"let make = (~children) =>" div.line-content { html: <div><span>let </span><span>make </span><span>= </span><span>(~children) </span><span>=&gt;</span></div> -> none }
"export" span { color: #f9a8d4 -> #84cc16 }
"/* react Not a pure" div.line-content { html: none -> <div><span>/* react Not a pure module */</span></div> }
==
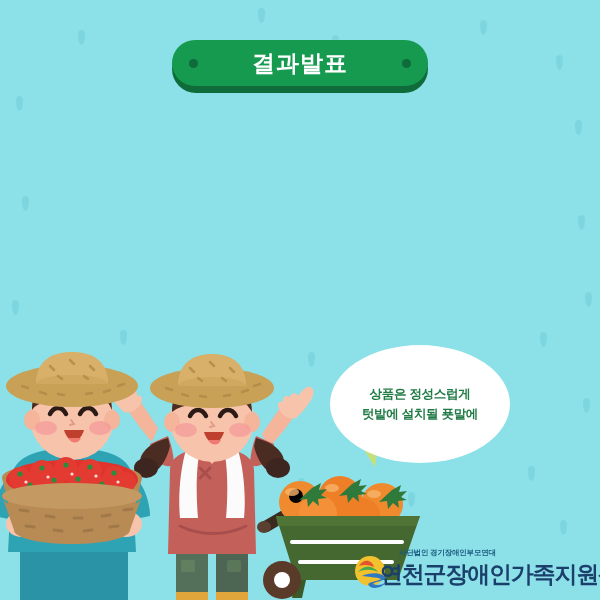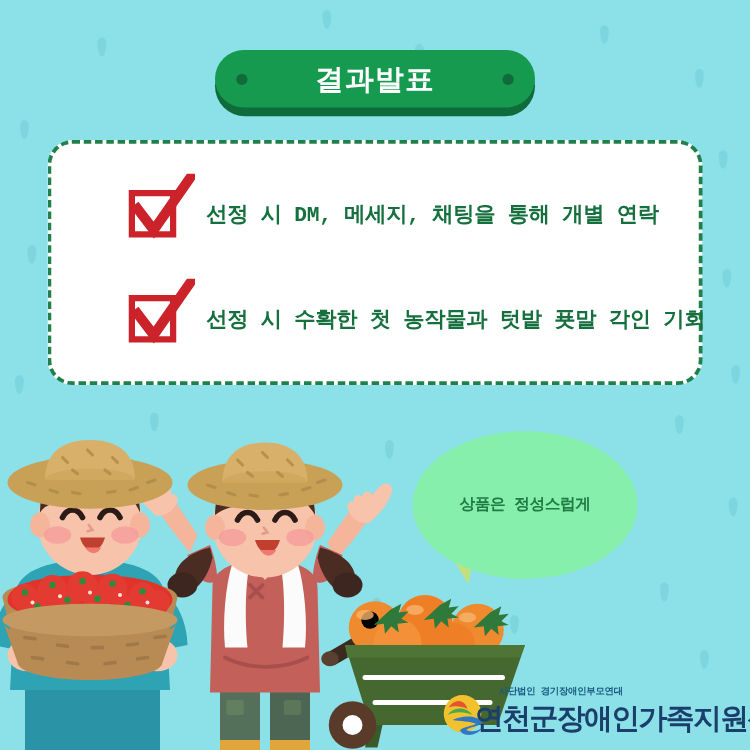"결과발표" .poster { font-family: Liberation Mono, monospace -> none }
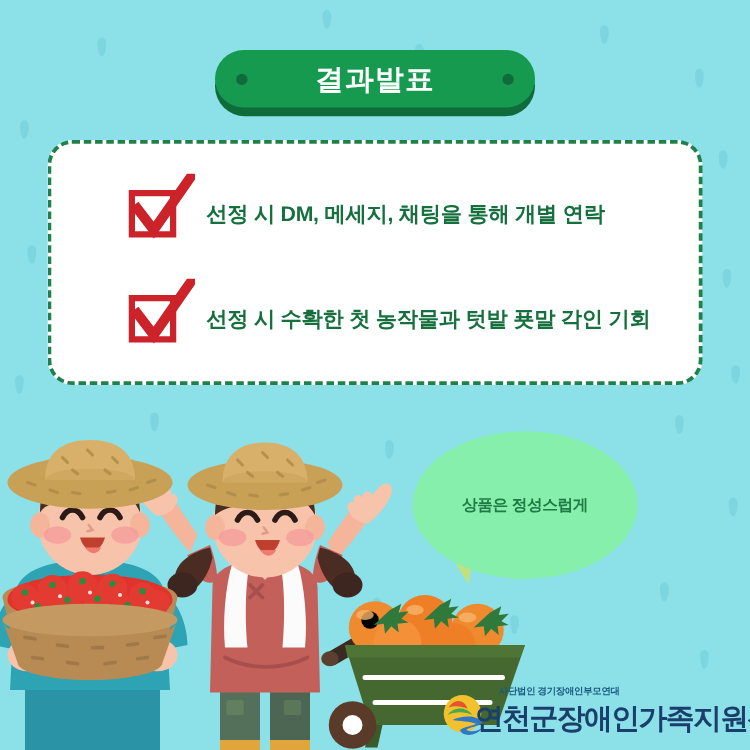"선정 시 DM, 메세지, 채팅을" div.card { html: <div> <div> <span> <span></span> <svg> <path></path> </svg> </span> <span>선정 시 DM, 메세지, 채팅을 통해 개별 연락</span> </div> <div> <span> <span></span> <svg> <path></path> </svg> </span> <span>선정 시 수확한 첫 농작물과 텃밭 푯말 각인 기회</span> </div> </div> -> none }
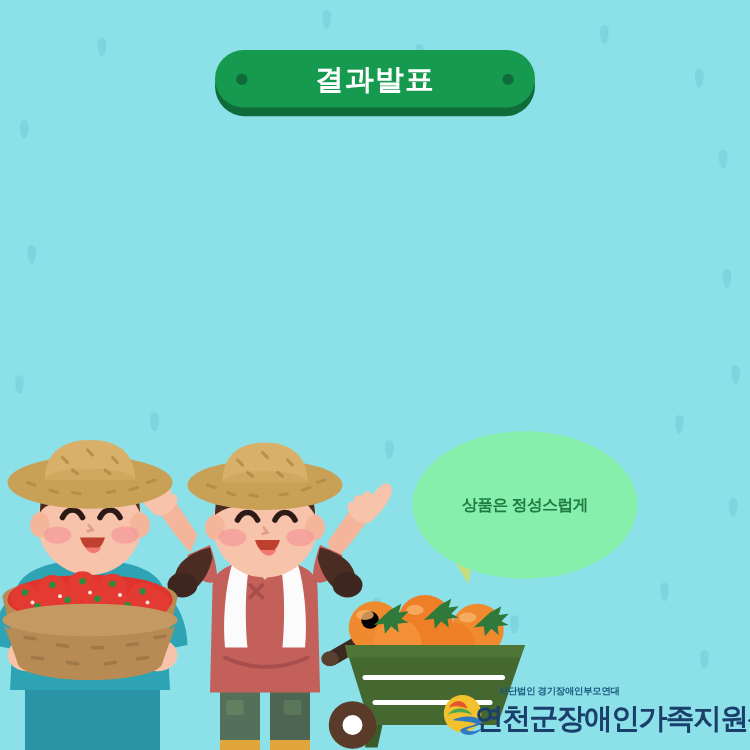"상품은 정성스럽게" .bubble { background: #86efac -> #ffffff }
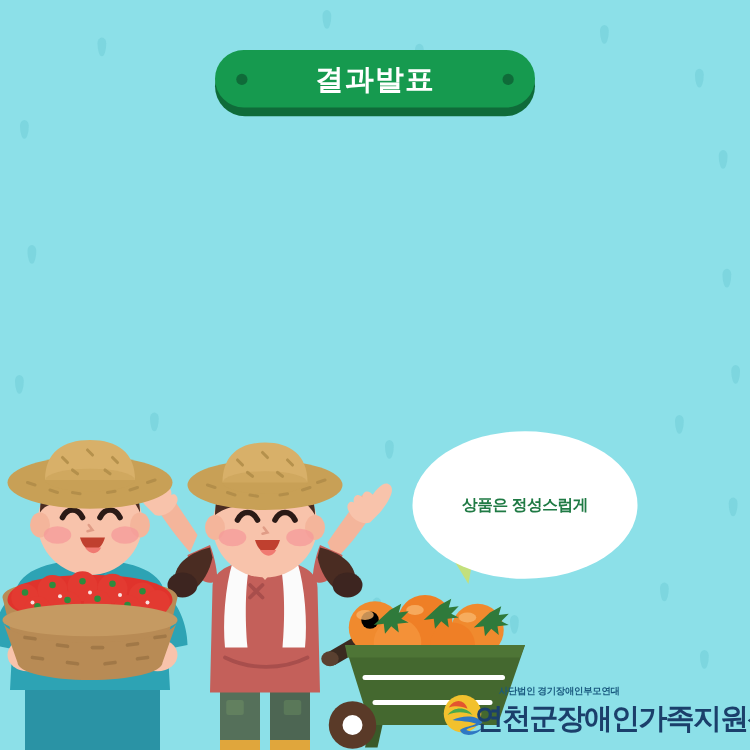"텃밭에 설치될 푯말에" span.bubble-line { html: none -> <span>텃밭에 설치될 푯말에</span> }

• _Your objective_
What number of lines above include the string "content"? State it and nothing else.

• _Solution for this task_
2